Claire focuses her practice on regulatory compliance, incident response and remediation, and advising clients on privacy and cybersecurity risks in complex M&A transactions and other commercial agreements. She is an IAPP Certified Information Privacy Professional for the United States (CIPP/US).

Claire counsels clients on numerous privacy and security laws and standards, including the California Consumer Privacy Act of 2018 (CCPA), Section 5 of the Federal Trade Commission Act (FTC Act), the Health Information Portability and Accountability Act (HIPAA), the Gramm-Leach-Bliley Act (GLBA), biometric privacy laws, the Children's Online Privacy Protection Act (COPPA), the Fair Credit Reporting Act (FCRA), the Telephone Consumer Protection Act (TCPA), CAN-SPAM and the Payment Card Industry Data Security Standard (PCI DSS). She also counsels US-based companies on international privacy laws such as the General Data Protection Regulation (GDPR).

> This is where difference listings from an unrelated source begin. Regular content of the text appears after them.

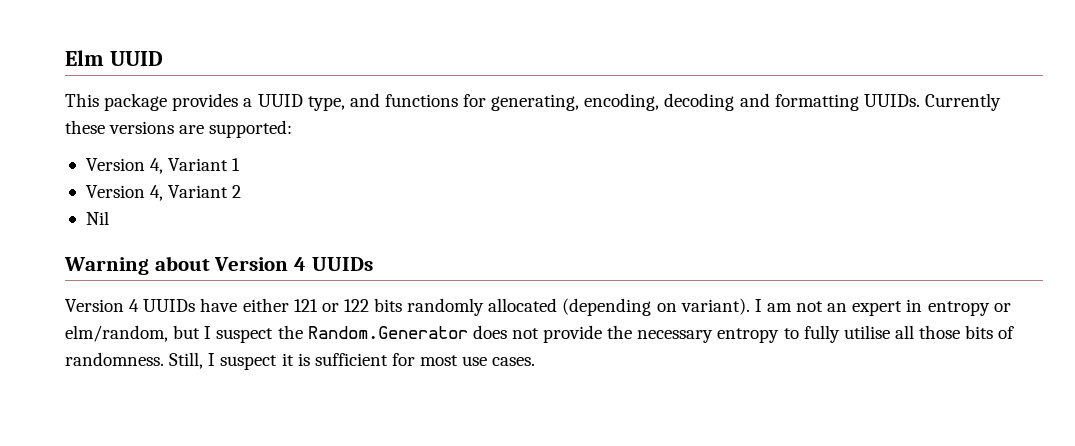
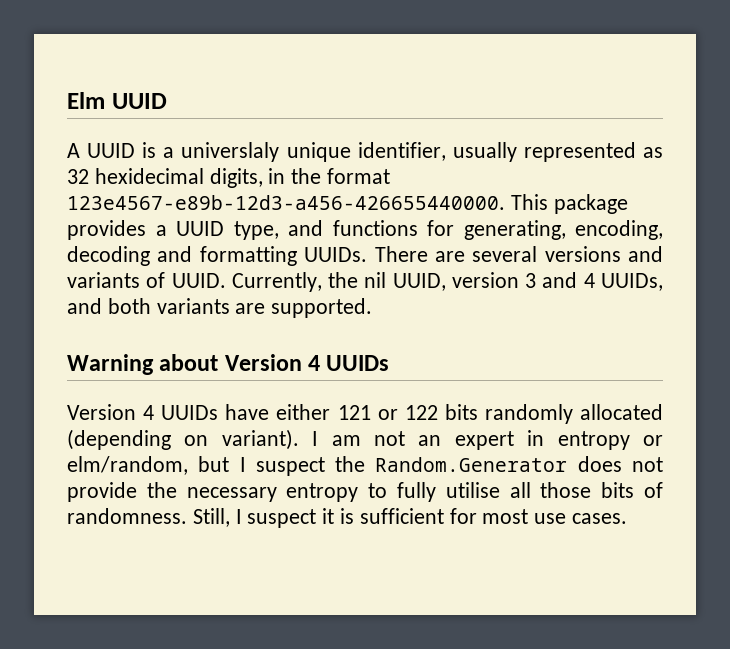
(163, 58) none -> [67,142,663,162] [67,168,391,188] [67,195,505,210] A UUID is a universlaly unique identifier, usually represented as 32 hexidecimal digits, in the format 123e4567-e89b-12d3-a456-426655440000.
[924,93,1001,111] [65,120,293,138] [85,158,241,174] [85,185,242,201] [85,211,109,225] Currently these versions are supported: // Version 4, Variant 1 // Version 4, Variant 2 // Nil -> [374,246,663,262] [67,272,663,292] [67,298,373,318] There are several versions and variants of UUID. Currently, the nil UUID, version 3 and 4 UUIDs, and both variants are supported.

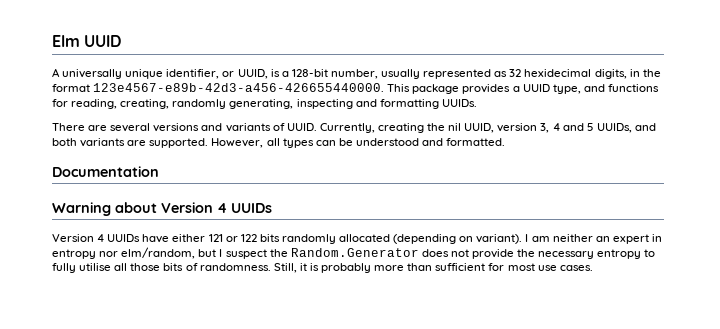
[87,142,446,162] UUID is a universlaly unique identifier, -> [62,69,378,79] universally unique identifier, or UUID, is a 128-bit number,
[67,195,505,210] 123e4567-e89b-12d3-a456-426655440000. -> [93,83,385,92] 123e4567-e89b-42d3-a456-426655440000.
[463,220,663,240] [67,246,150,266] generating, encoding, decoding -> [71,99,353,109] reading, creating, randomly generating, inspecting
(368, 254) none -> (477, 103) //
(322, 282) none -> [377,123,424,133] creating
[525,272,595,288] 3 and 4 -> [540,123,594,133] 3, 4 and 5
(373, 308) none -> [211,138,506,148] [52,166,159,177] However, all types can be understood and formatted. // Documentation
[373,431,405,446] not -> [552,234,593,242] neither
[642,435,663,446] or -> [99,251,119,257] nor
[235,508,355,528] I suspect it is -> [299,263,433,273] it is probably more than

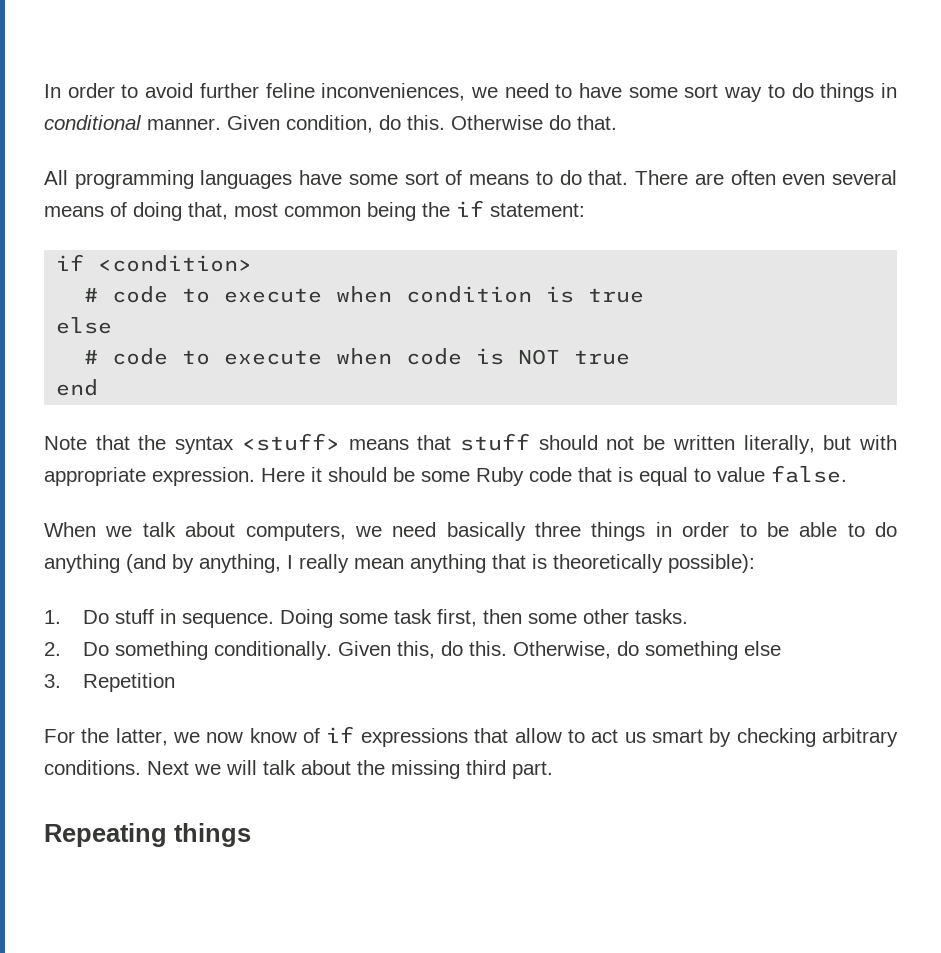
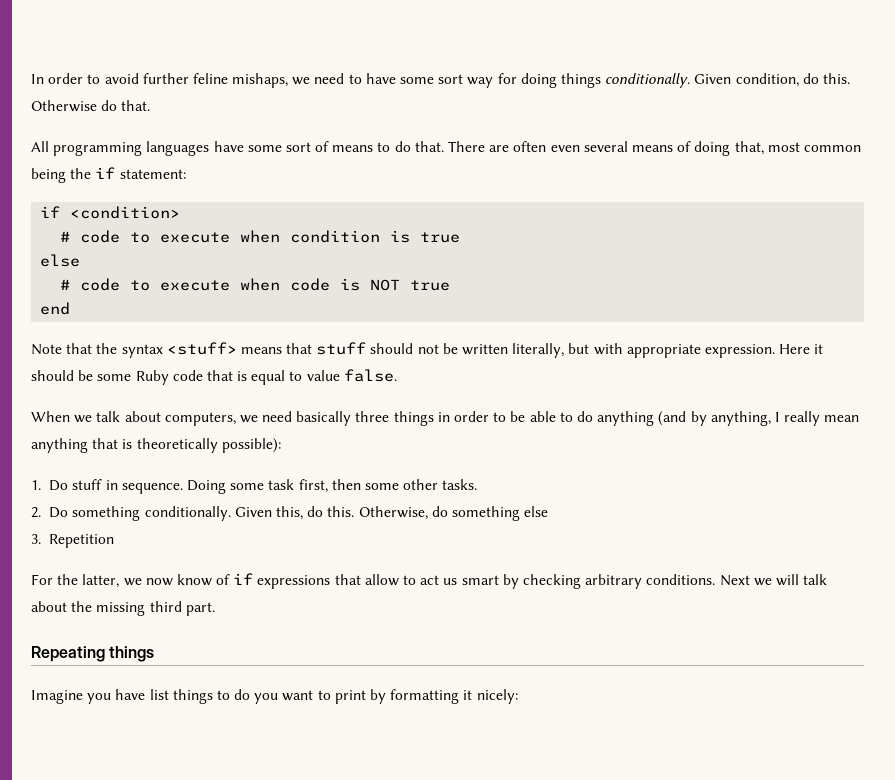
[321,83,466,101] inconveniences, -> [232,73,289,88] mishaps,
[767,83,898,102] [44,115,221,130] to do things in conditional manner. -> [497,73,691,88] for doing things conditionally.
(251, 835) none -> [31,689,518,704] // Imagine you have list things to do you want to print by formatting it nicely:

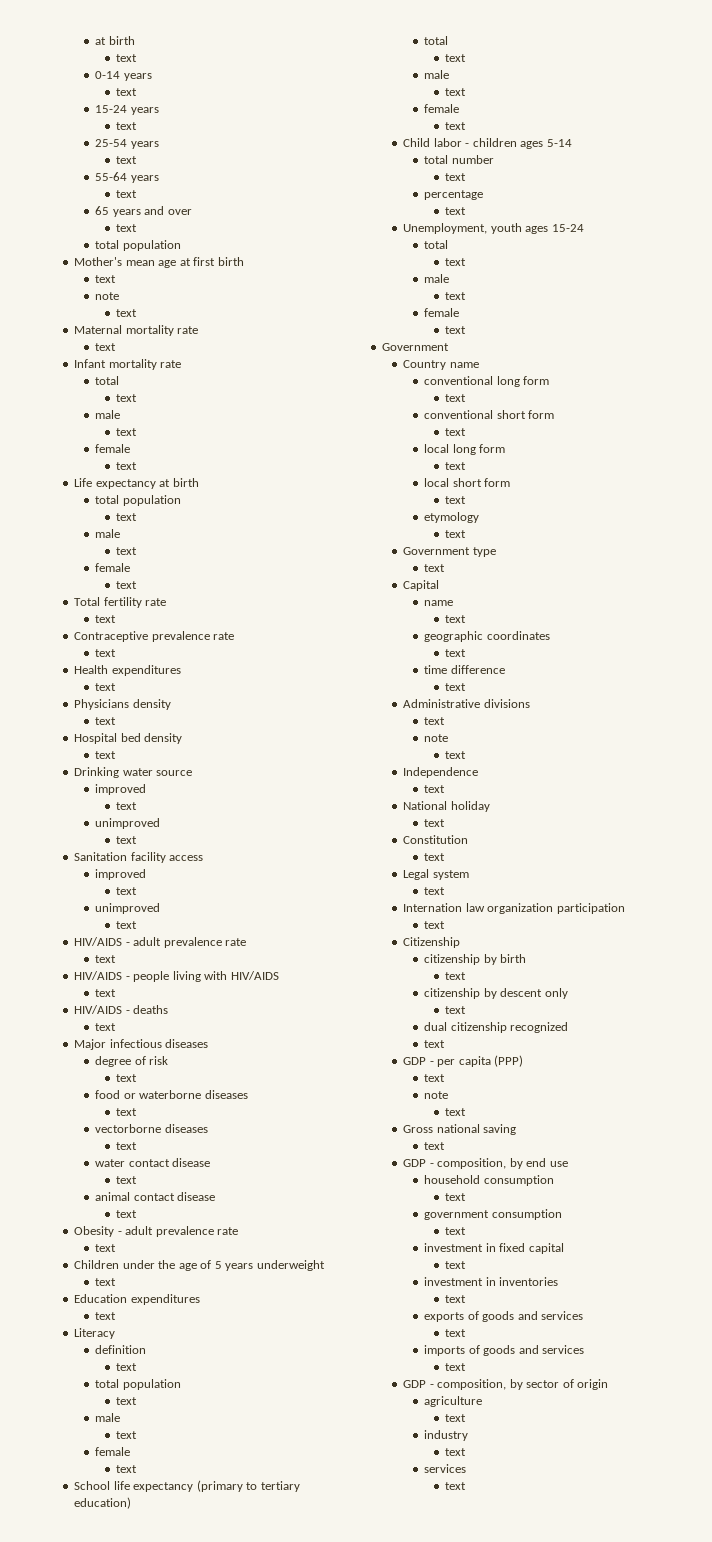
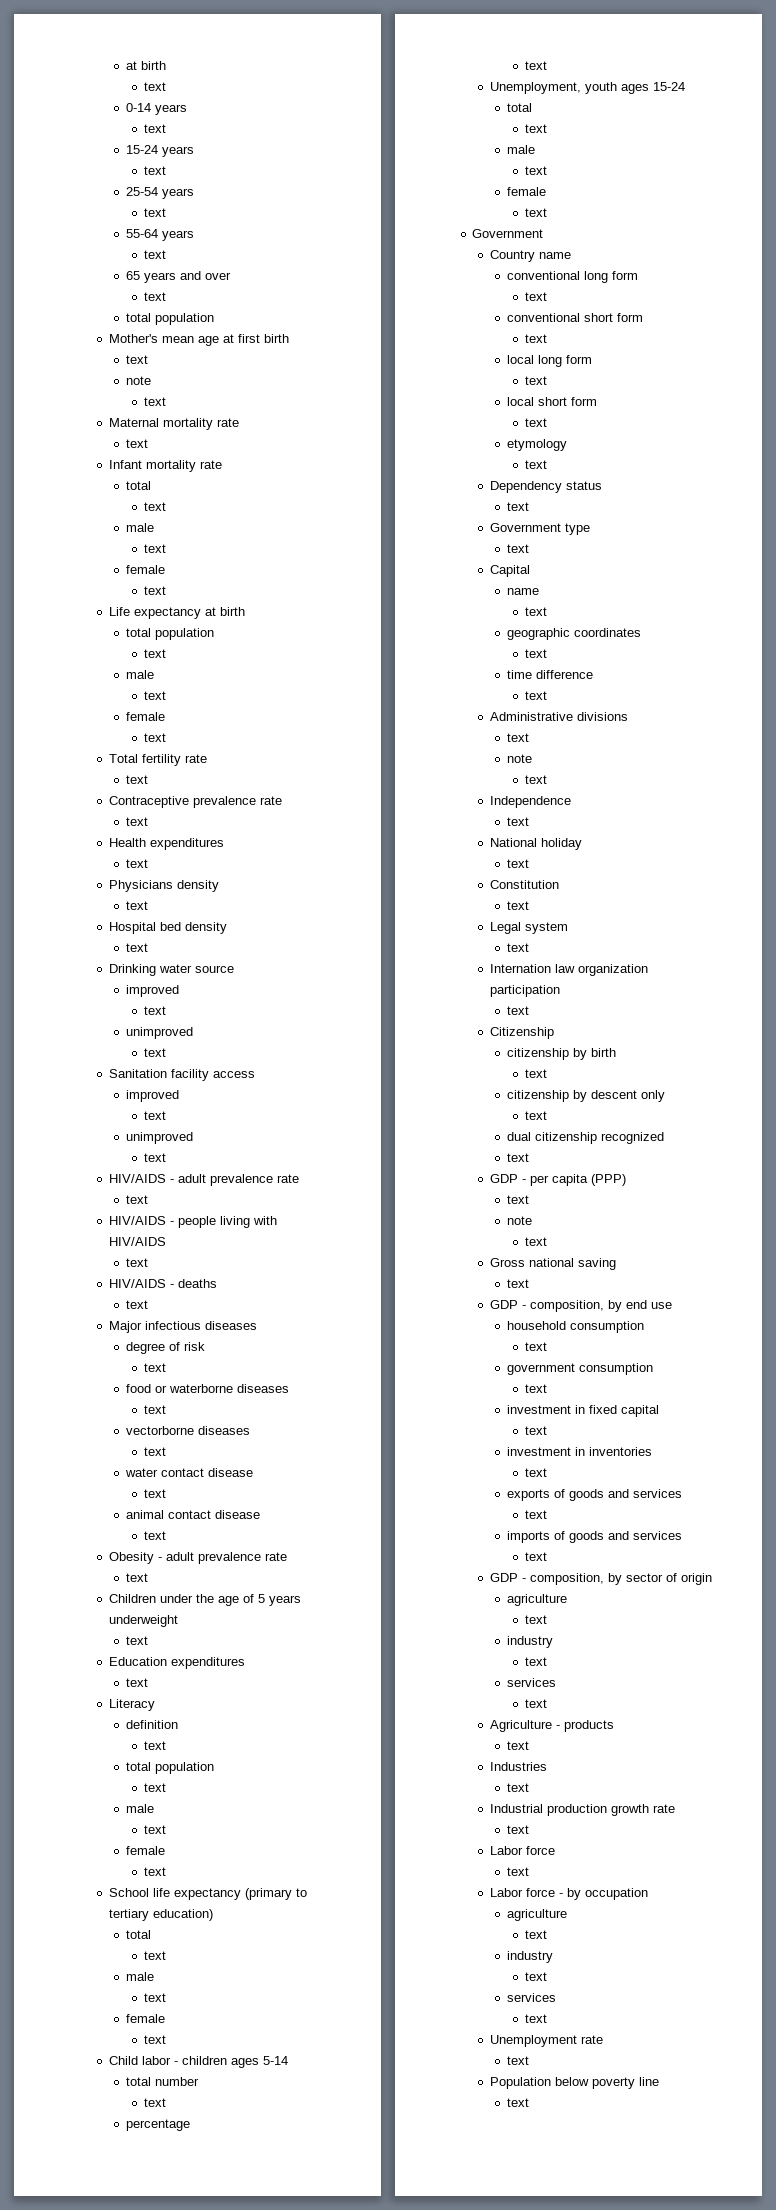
(467, 534) none -> [489,481,602,493] [507,502,530,511] // Dependency status // text
(467, 1486) none -> [489,1720,614,1732] [507,1741,530,1750] [489,1762,547,1771] [507,1783,530,1792] [489,1804,675,1816] [507,1825,530,1834] [489,1846,555,1855] [507,1867,530,1876] [489,1888,648,1900] [507,1909,568,1921] [524,1930,547,1939] [507,1951,554,1963] [524,1972,547,1981] [507,1993,557,2002] [524,2014,547,2023] [489,2035,603,2047] [507,2056,530,2065] [489,2077,659,2089] [507,2098,530,2107] // Agriculture - products // text // Industries // text // Industrial production growth rate // text // Labor force // text // Labor force - by occupation // agriculture // text // industry // text // services // text // Unemployment rate // text // Population below poverty line // text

Claire also has extensive experience guiding clients through the aftermath of data breaches, including working with forensic investigators to evaluate potential breaches, assessing and complying with legal notification requirements, engaging with law enforcement, responding to regulatory inquiries, and building litigation defenses. 

In addition, Claire maintains an active pro bono practice assisting nonprofits with privacy compliance.